This week there’s an invitation to Jean Nouvel’s Abu Dhabi Louvre, tales of romance from RSHP, a dinner date with Redrow, some long-distance love between London and New York, and a mysterious career move
We’re washing our hair
I think I’m reading this right but one of my hacks has been handed an invite to the opening of Jean Nouvel’s Louvre outpost in Abu Dhabi. When the Paris museum unveiled its plans for an Abu Dhabi version way back in 2007, it said it would open in 2012. That came and went, as did other dates in 2013, 2015 and 2016. But now it seems it finally is happening. There’s just one problem for us at Building. The press preview is being held on the day of our annual Building Awards. So we can’t go. Timing, as they say, is everything.
I was amused to read architect Ivan Harbour describing his 30-year relationship with fellow RSHP partner Graham Stirk as “like being married”. Harbour then told the story about how he met his actual wife, an Australian. A qualified paediatric dietician, she nonetheless took a temp job as a receptionist at Richard Rogers’ London office. How come? “She was advised to work there by a friend because there were a lot of single men working there,” says Harbour, who must have been among the most eligible. Next year they will celebrate their silver wedding anniversary. That’s no mean feat given that he has spent a large chunk of that time on planes to her homeland without her – for site visits to one of the practice’s biggest jobs, the $6bn (£5.13bn) Barangaroo masterplan in Sydney.
Thanks for the memories
John Tutte, chief executive of Redrow, hosted a dinner for industry hacks in London last week, the first time the housebuilder – deemed by Building magazine’s Top 150 to be the UK’s sixth largest in terms of turnover – had held such a gathering since Steve Morgan founded the business 43 years ago. Tutte admitted it was also his first time in that particular restaurant, housed within the walls of Somerset House, although he was more familiar with other locations north of Waterloo Bridge. “I studied civil engineering at King’s College, next door,” he told our scribe. That was four decades ago, yet despite his successful career he hasn’t made it onto the institution’s street-level windows, which famously carry images of past students including Archbishop Desmond Tutu, the Duke of Wellington and, I was surprised to learn, journalist Martin Bashir.
To the opening of media giant Bloomberg’s new building in the City of London where the one-time mayor of New York Michael Bloomberg and the project’s architect Norman Foster were on hand to show assembled guests around its 10 storeys. The 200-odd visitors were greeted with slices of pizza when they got there in the morning – which I suppose is a little different to the bacon sarnies we’re more used to on this side of the pond. Apparently Bloomberg said he wanted to bring a bit of New York to London. Just as long as we don’t get a Trump Tower as well, I say.

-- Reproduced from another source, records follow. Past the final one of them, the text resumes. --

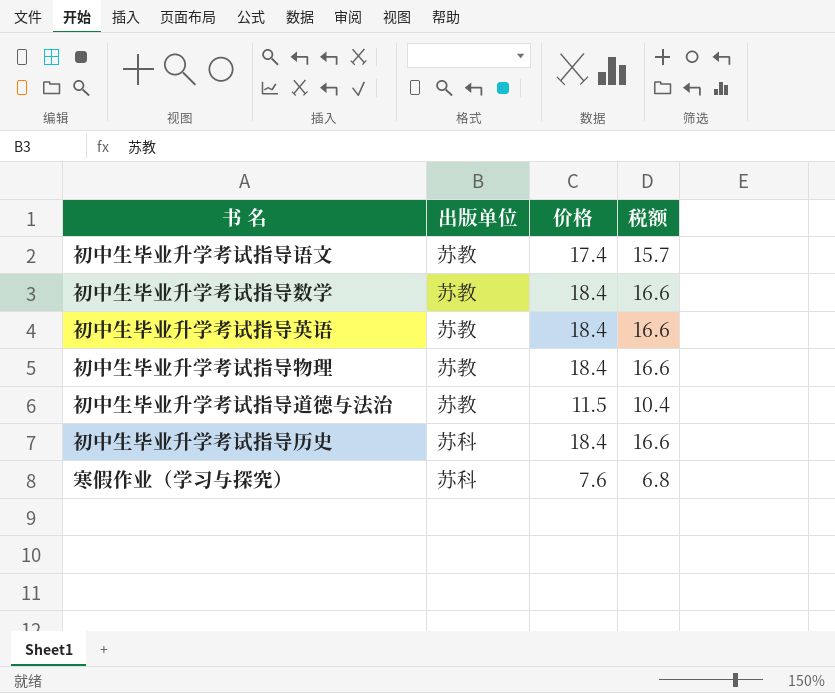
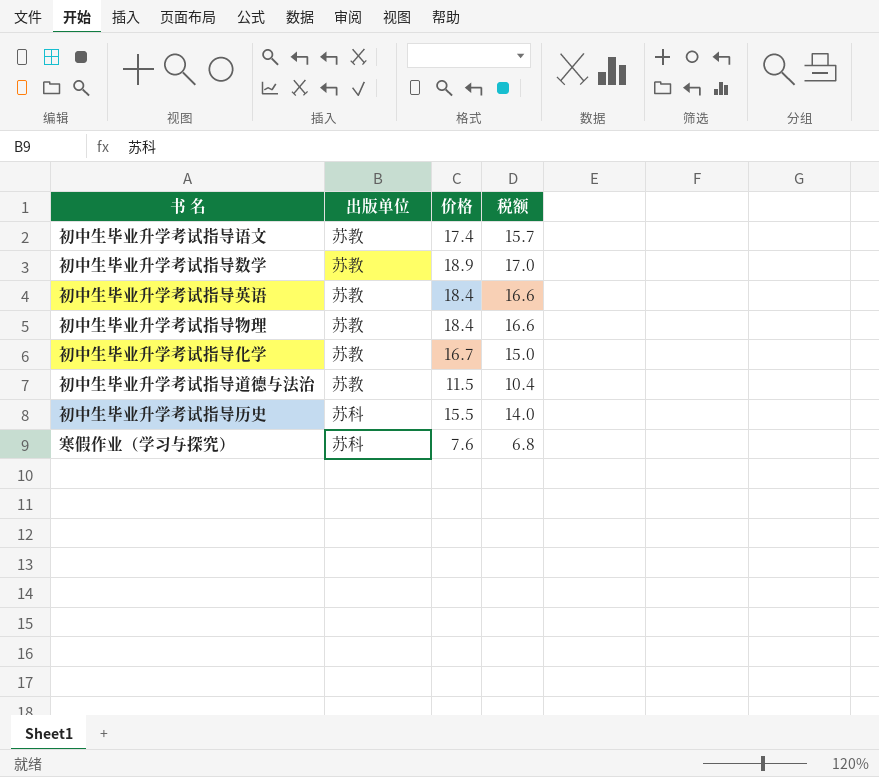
初中生毕业升学考试指导数学 | 价格: 18.4 -> 18.9
初中生毕业升学考试指导数学 | 税额: 16.6 -> 17.0
row 初中生毕业升学考试指导化学: none -> 苏教 | 16.7 | 15.0
初中生毕业升学考试指导历史 | 价格: 18.4 -> 15.5
初中生毕业升学考试指导历史 | 税额: 16.6 -> 14.0

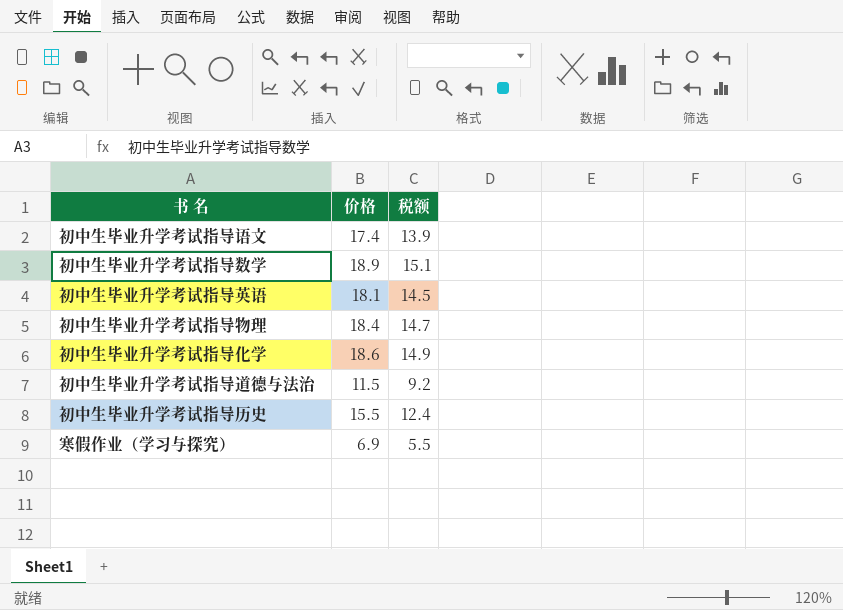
column 出版单位 | position: 2 -> none
column 税额 | formula: [价格] * 0.9 -> [价格] * 0.8
初中生毕业升学考试指导英语 | 价格: 18.4 -> 18.1
初中生毕业升学考试指导化学 | 价格: 16.7 -> 18.6
寒假作业（学习与探究） | 价格: 7.6 -> 6.9

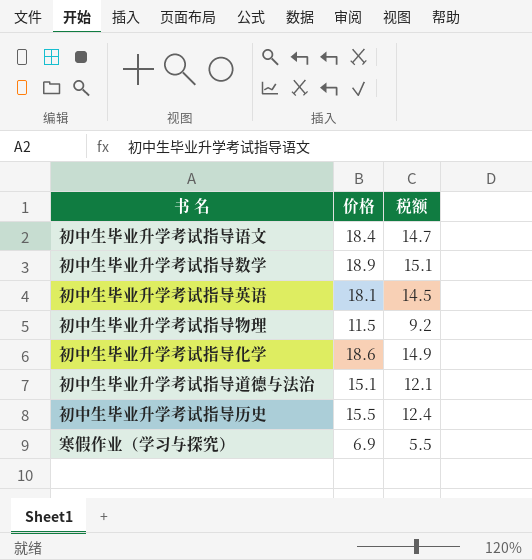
初中生毕业升学考试指导语文 | 价格: 17.4 -> 18.4
初中生毕业升学考试指导语文 | 税额: 13.9 -> 14.7
初中生毕业升学考试指导物理 | 价格: 18.4 -> 11.5
初中生毕业升学考试指导物理 | 税额: 14.7 -> 9.2
初中生毕业升学考试指导道德与法治 | 价格: 11.5 -> 15.1
初中生毕业升学考试指导道德与法治 | 税额: 9.2 -> 12.1

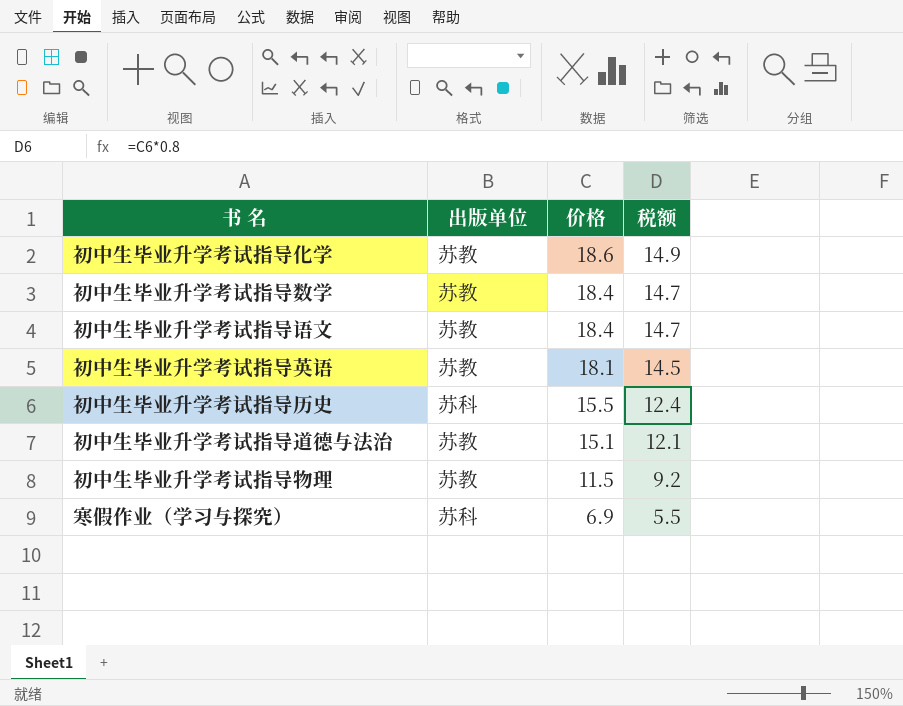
row order: none -> 价格 descending
column 出版单位 | position: none -> 2
初中生毕业升学考试指导数学 | 价格: 18.9 -> 18.4
初中生毕业升学考试指导数学 | 税额: 15.1 -> 14.7

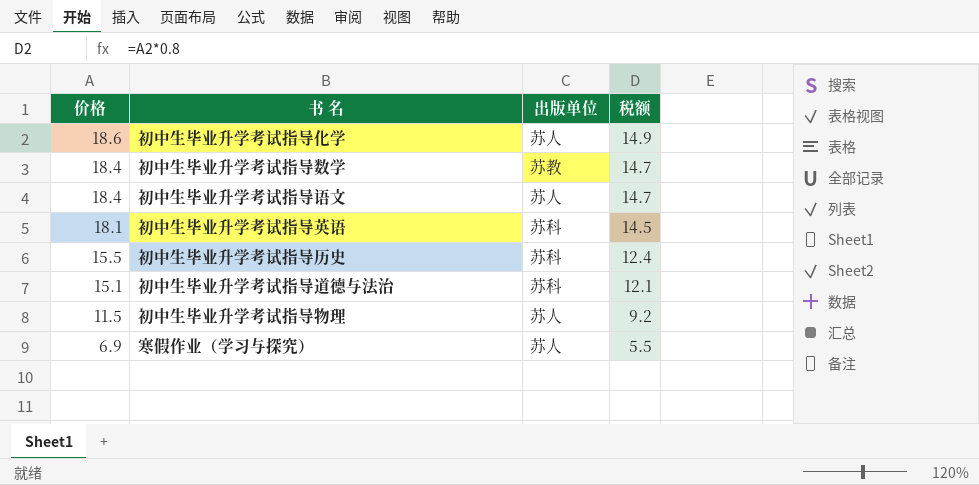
column 价格 | position: 3 -> 1
初中生毕业升学考试指导化学 | 出版单位: 苏教 -> 苏人
初中生毕业升学考试指导语文 | 出版单位: 苏教 -> 苏人
初中生毕业升学考试指导英语 | 出版单位: 苏教 -> 苏科
初中生毕业升学考试指导道德与法治 | 出版单位: 苏教 -> 苏科
初中生毕业升学考试指导物理 | 出版单位: 苏教 -> 苏人
寒假作业（学习与探究） | 出版单位: 苏科 -> 苏人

Tempted by the fruit of another?
What to make of Ian Holcroft’s switch from Laing O’Rourke, where he was procurement director and in charge of the supply chain for its JV at the Hinkley nuclear power station in Somerset, to, in the words of analyst Kevin Cammack, “the far smaller Murphy in the same role”? Cammack thinks he might have an answer. “Laing O’Rourke is not a happy camp – or Murphy is paying the industry golden hellos.”
PM in the house
Theresa May likes her housebuilders, it seems. A few weeks back the prime minister was visiting a Barratt site while up in Manchester at the Conservative party conference (pictured top). And she’s at it again, this time popping in to see a retirement housing complex in her Maidenhead constituency (below). The McCarthy & Stone scheme is aimed at people 70 and over. Perhaps May, who turned 61 last month, was sizing up a place for her post-Downing Street future or maybe she was updating residents on how the Brexit talks were going. Judging by the picture, I would say they look as bewildered as the rest of us on that subject.